Applied Materials (NASDAQ:AMAT) shares fell 2.5% in premarket trading on Friday after the semiconductor equipment maker flagged a potential revenue hit from a recently introduced U.S. export control measure.

In a regulatory filing Thursday, the company said the Bureau of Industry and Security’s new affiliate rule would reduce fiscal fourth-quarter sales by approximately $110 million and trim fiscal 2026 revenue by around $600 million.

Analysts at Bernstein explained that the measure “expands end user controls to cover ‘affiliates’ of companies on the entity list … as well as entities 50%+ owned by military end users and other sanctioned parties.” They described the immediate impact as manageable, noting: “For FQ4 $110M is less than 2% of the current $6.7B revenue guide, and ~6% of anticipated China revenues.” Regarding fiscal 2026, they added the effect represents “~2% of current consensus revenue (~$29.1B) and likely mid to HSD % of China sales (assuming a 25-30% mix), and probably ~30 cents or so, ~3% of current consensus EPS at $9.57.”
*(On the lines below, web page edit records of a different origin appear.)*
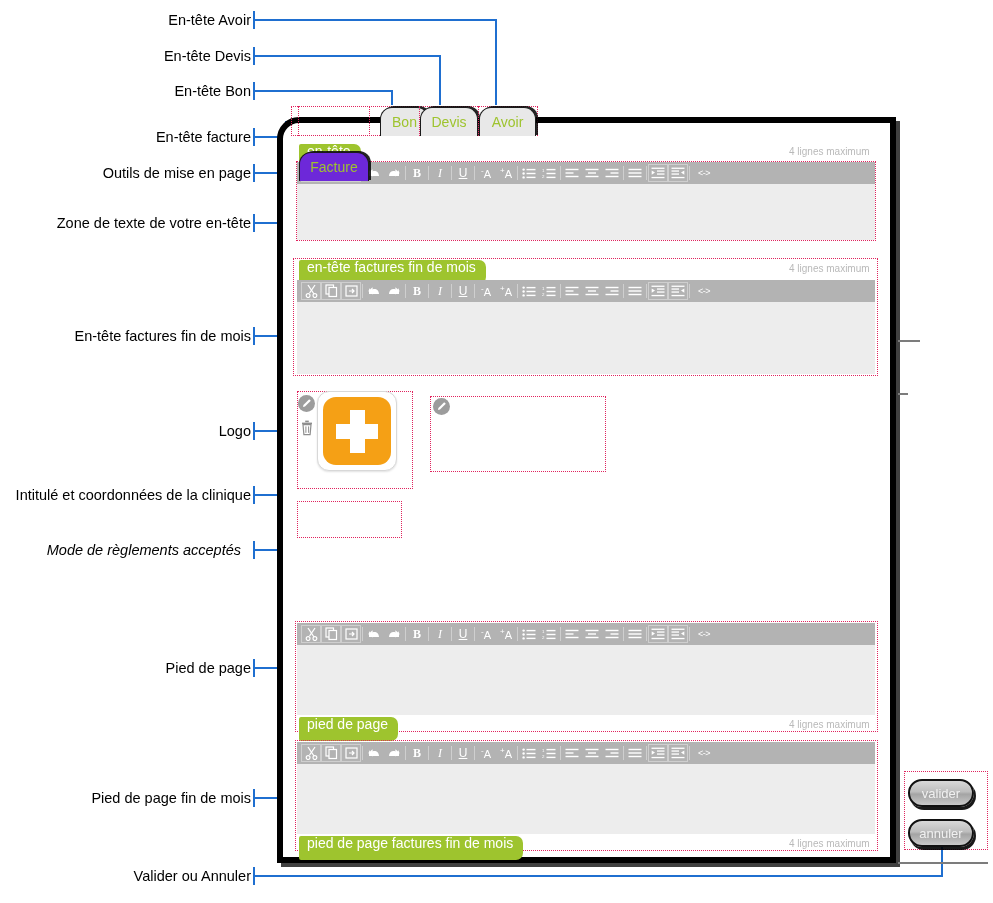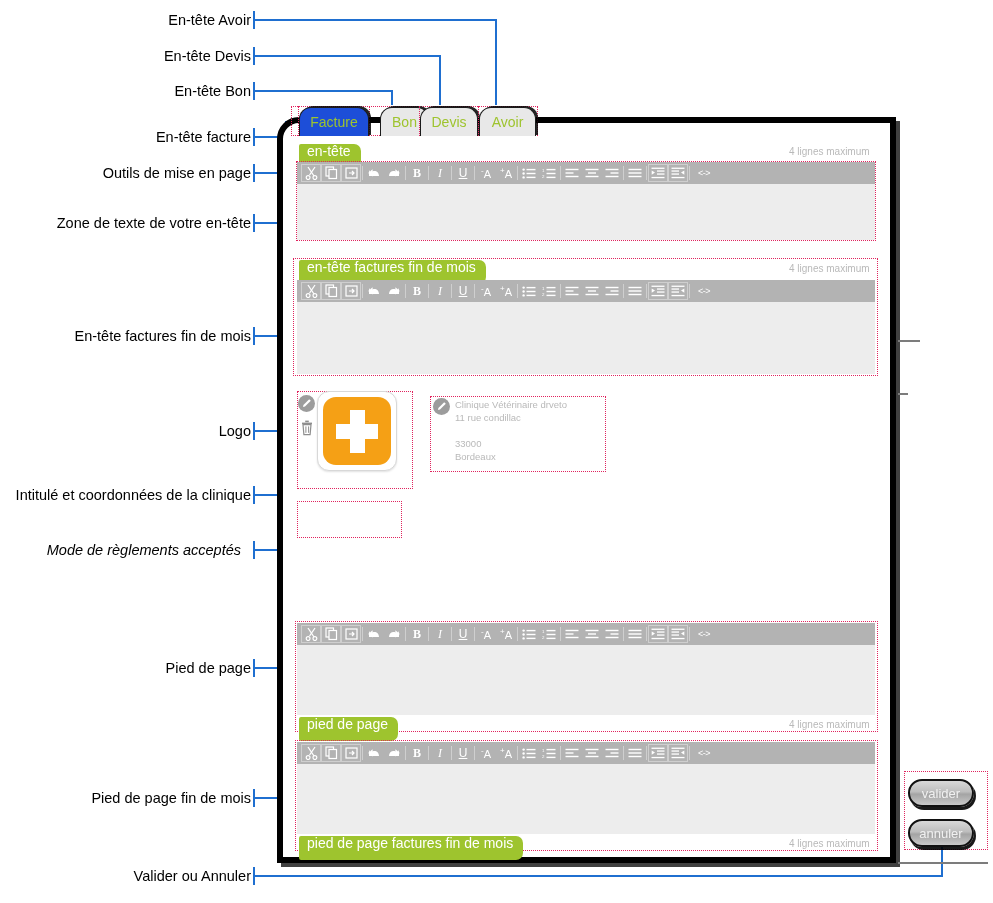--- a/index.html
+++ b/index.html
@@ -39,7 +39,7 @@
     box-shadow:2px -1px 0 0 rgba(0,0,0,.85);
     border:1px solid #1a1a1a;border-bottom:none;
   }
-  .tab.active{background:#1d4ed8;z-index:5;box-shadow:2px -1px 0 0 rgba(0,0,0,.85);}
+  .tab.active{background:#6d28d9;z-index:5;box-shadow:2px -1px 0 0 rgba(0,0,0,.85);margin-top:45px;}
   .tab-sel{position:absolute;border:1px dotted #e0245e;box-sizing:border-box;}
 
   

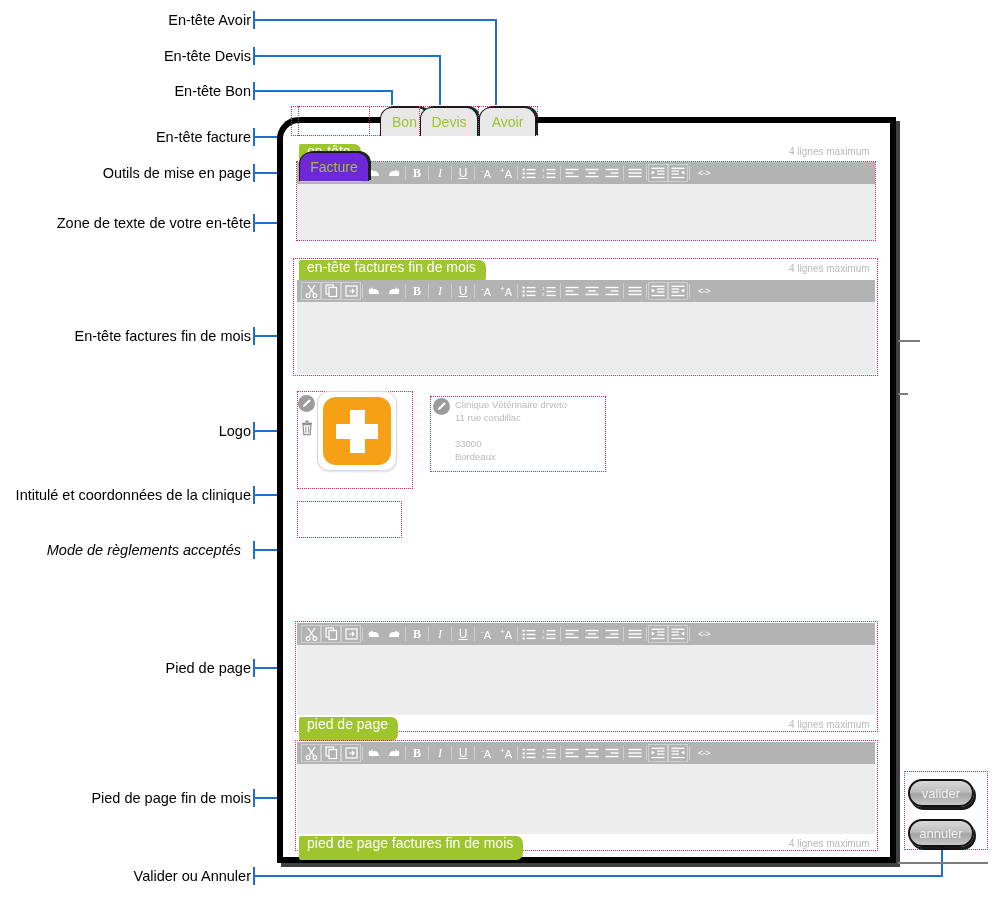--- a/index.html
+++ b/index.html
@@ -524,11 +524,6 @@
         <path d="M8.2 1.2 L9.8 2.8 L4 8.6 L2 9 L2.4 7 Z" fill="#ffffff"></path>
       </svg>
   </div>
-  <div class="clinictxt" style="left:455px;top:398px;width:145px;">Clinique Vétérinaire drveto
-11 rue condillac
-
-33000
-Bordeaux</div>
 
   <div class="dotted" style="left:297px;top:501px;width:105px;height:37px;"></div>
The analysts characterized the measure as “annoying, but seems fairly incremental, and more of a ‘clean-up’ than anything hugely new,” suggesting it could reduce the need for future updates to the entity list.

Bernstein also highlighted that other U.S. semiconductor equipment makers could face similar challenges, though Applied Materials is the first to quantify the potential impact. “We doubt AMAT will be the only US semicap player impacted here,” the firm noted.

Despite the setback, Bernstein maintained an Outperform rating on Applied Materials with a $195 price target. The analysts pointed out that “prospects for WFE recovery, especially in memory/DRAM … feel like much bigger potential drivers than an incremental shaving of China exposure.”